* TASK GOAL:
Find "discount: none -> 3.00" and "total: 63.02 -> 110.73" in the records below. Copy the lines holding them and every line between, exactly, and no others.

* Entries taken from a collection:
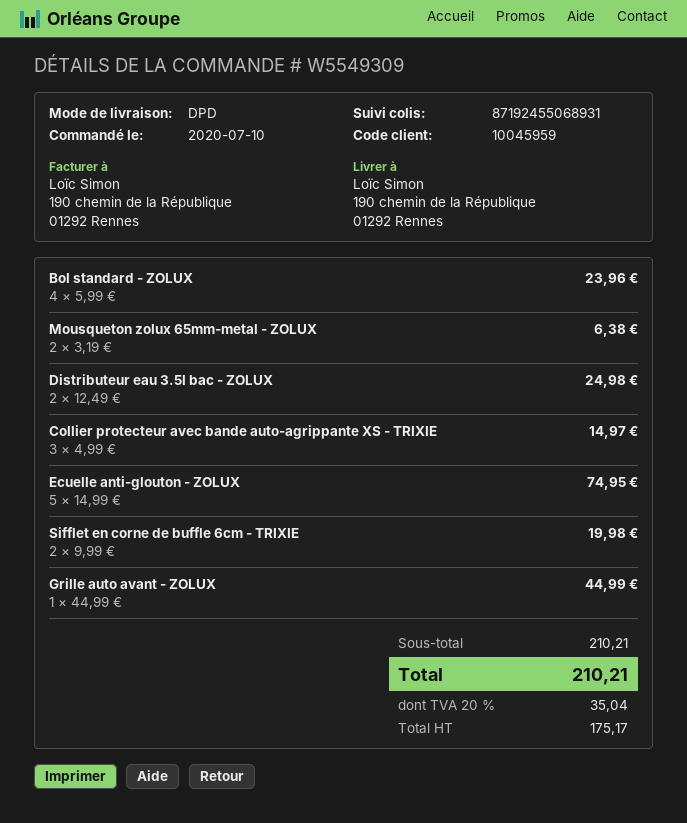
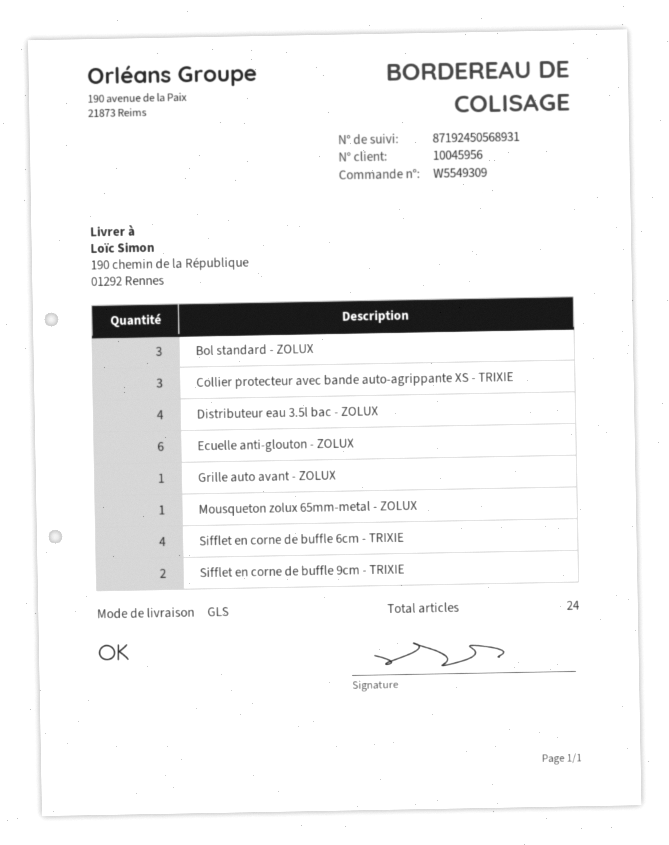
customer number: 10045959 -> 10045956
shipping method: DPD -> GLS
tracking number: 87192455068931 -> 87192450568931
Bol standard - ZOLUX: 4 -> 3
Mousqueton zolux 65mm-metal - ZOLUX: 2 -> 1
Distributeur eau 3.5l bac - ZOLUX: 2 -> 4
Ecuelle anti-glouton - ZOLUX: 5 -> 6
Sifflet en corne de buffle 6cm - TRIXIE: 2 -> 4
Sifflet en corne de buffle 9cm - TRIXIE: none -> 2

--

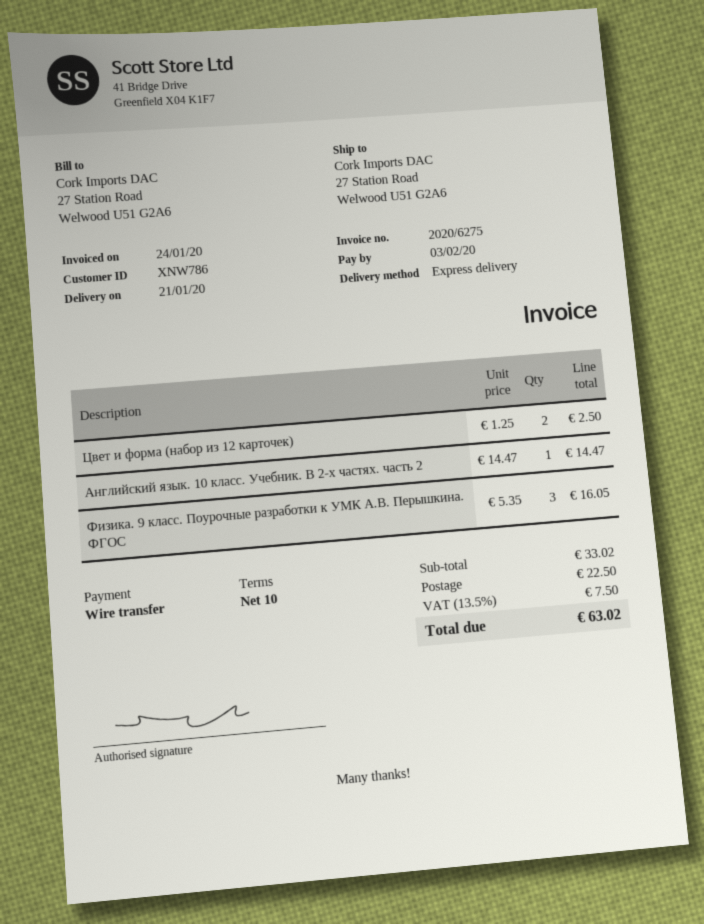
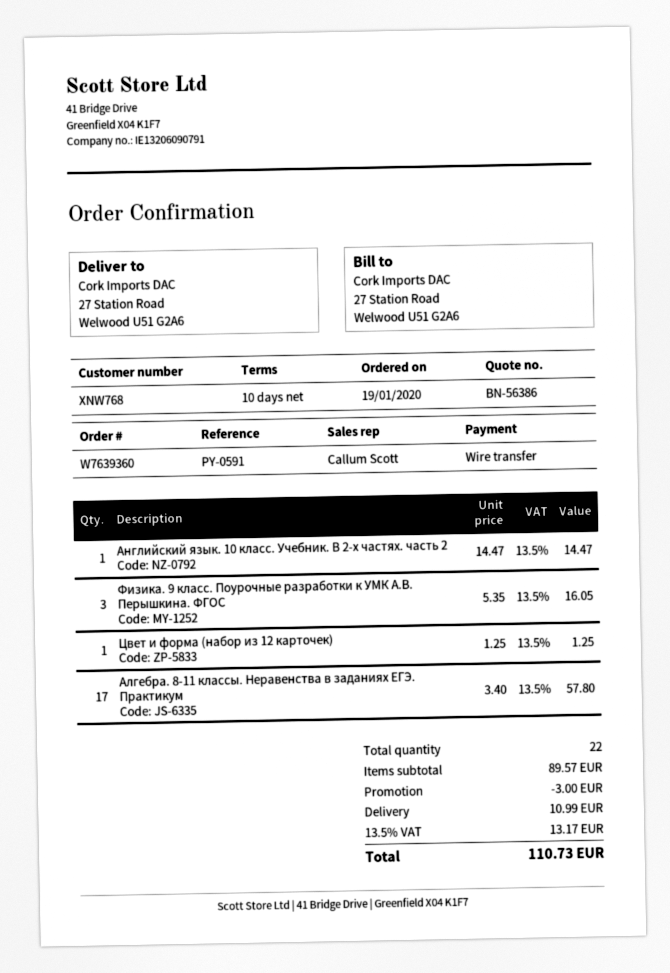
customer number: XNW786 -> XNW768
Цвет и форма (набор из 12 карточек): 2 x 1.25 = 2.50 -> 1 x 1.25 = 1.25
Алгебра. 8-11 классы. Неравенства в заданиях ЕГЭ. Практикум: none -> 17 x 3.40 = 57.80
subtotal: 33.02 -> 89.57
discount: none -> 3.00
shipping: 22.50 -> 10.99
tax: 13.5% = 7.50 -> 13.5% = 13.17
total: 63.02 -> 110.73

* SOLUTION:
discount: none -> 3.00
shipping: 22.50 -> 10.99
tax: 13.5% = 7.50 -> 13.5% = 13.17
total: 63.02 -> 110.73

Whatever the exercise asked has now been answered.